Entre os dias 19 e 23 de agosto, a Confederação Nacional de Saúde realizou uma consulta com 2.511 instituições de saúde sobre o tema do piso. Segundo a pesquisa, mais da metade das entidades precisariam reduzir leitos; 77% reduziriam o corpo de enfermagem; e 59% reduziriam investimentos. “No Hospital Candelária, nós temos 150 funcionários; destes, 72 são técnicos de enfermagem e 16 enfermeiros.

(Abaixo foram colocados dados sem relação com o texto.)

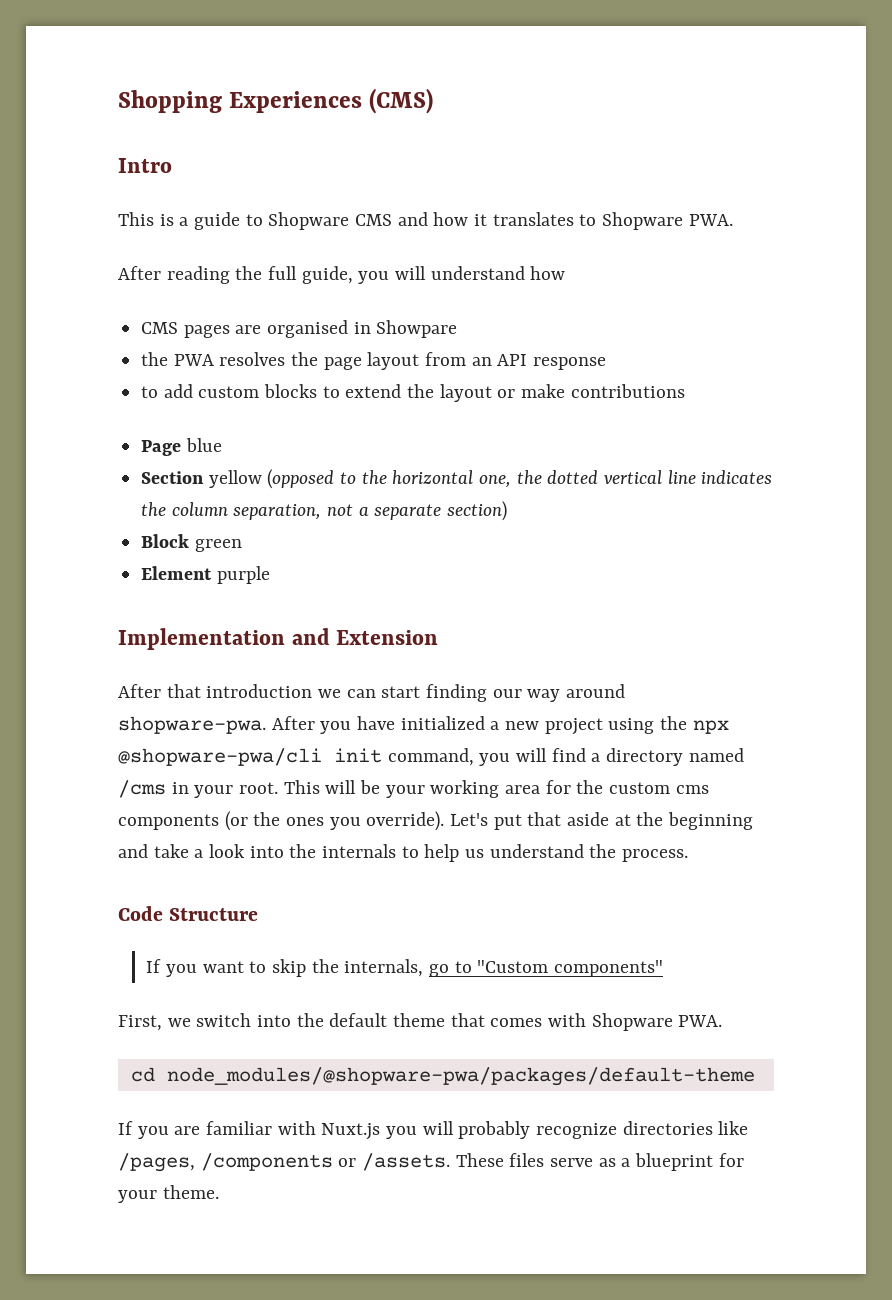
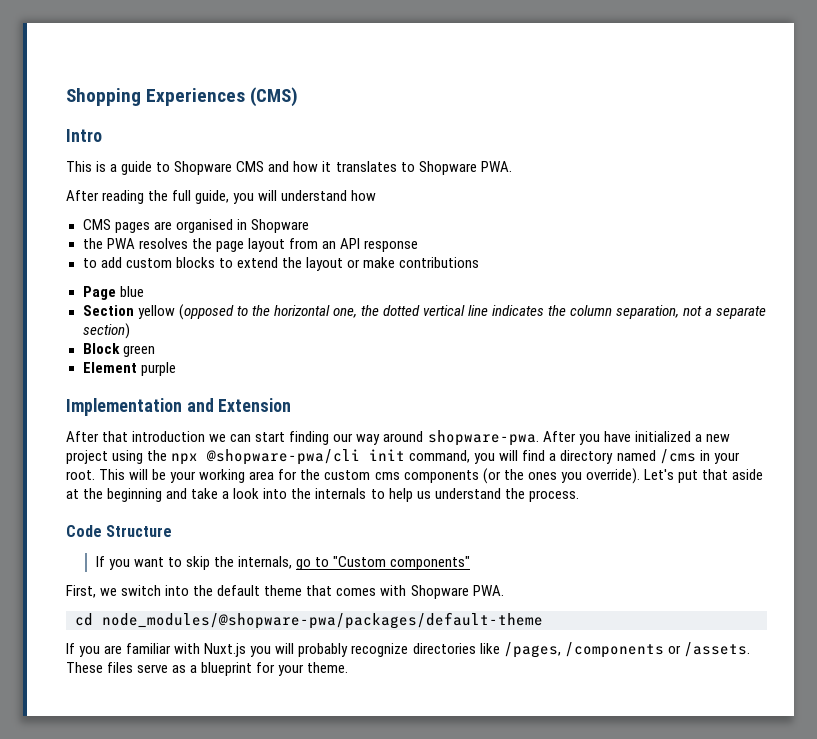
- CMS pages are organised in Showpare
+ CMS pages are organised in Shopware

Se nós tivéssemos que honrar o piso, teríamos um impacto no orçamento de mais de R$ 140 mil a mais por mês, o equivalente a R$ 1,6 milhão no ano”, pontua Feistler.
A grande dificuldade enfrentada pelas casas de saúde brasileiras, sobretudo as instituições mais dependentes de recurso do SUS, é a estagnação do orçamento destinado à Saúde. A tabela de procedimentos do SUS, que lista os valores de remuneração de cerca de 5 mil procedimentos médicos, por exemplo, está defasada há mais de uma década. “O recurso que nós recebíamos há 9 anos atrás é o mesmo que nós recebemos hoje. Contudo, a folha de pagamento dos funcionários mais que duplicou apenas pela reposição da inflação. Alguns antibióticos, por exemplo, subiram cinco vezes em dois anos. Não temos como fazer milagre”, conclui o administrador.